> Task instructions:
Quote each line exactly, from the line that contains "REDINGTON IMMUNIZATION | Subtotal: 16 -> 18" down to the last line of the listing, and no other lines.

──────── Data supplied

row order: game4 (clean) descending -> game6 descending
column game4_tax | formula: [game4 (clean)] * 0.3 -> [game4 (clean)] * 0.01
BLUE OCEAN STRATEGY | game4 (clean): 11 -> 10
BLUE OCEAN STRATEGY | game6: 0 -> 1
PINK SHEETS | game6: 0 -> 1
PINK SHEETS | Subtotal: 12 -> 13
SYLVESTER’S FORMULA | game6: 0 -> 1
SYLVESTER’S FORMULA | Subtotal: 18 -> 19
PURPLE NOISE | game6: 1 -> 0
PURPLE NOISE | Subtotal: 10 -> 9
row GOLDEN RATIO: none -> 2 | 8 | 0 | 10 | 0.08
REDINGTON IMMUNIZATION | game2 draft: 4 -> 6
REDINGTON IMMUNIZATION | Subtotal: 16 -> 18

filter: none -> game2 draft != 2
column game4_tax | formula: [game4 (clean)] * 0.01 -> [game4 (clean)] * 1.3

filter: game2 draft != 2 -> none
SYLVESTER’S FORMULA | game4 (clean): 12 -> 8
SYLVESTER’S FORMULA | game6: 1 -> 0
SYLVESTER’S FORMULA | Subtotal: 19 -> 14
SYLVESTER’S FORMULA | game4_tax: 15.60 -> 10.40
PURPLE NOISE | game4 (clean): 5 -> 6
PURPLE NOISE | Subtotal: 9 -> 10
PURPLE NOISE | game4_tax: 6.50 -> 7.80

────────────────

> Reply:
REDINGTON IMMUNIZATION | Subtotal: 16 -> 18

filter: none -> game2 draft != 2
column game4_tax | formula: [game4 (clean)] * 0.01 -> [game4 (clean)] * 1.3

filter: game2 draft != 2 -> none
SYLVESTER’S FORMULA | game4 (clean): 12 -> 8
SYLVESTER’S FORMULA | game6: 1 -> 0
SYLVESTER’S FORMULA | Subtotal: 19 -> 14
SYLVESTER’S FORMULA | game4_tax: 15.60 -> 10.40
PURPLE NOISE | game4 (clean): 5 -> 6
PURPLE NOISE | Subtotal: 9 -> 10
PURPLE NOISE | game4_tax: 6.50 -> 7.80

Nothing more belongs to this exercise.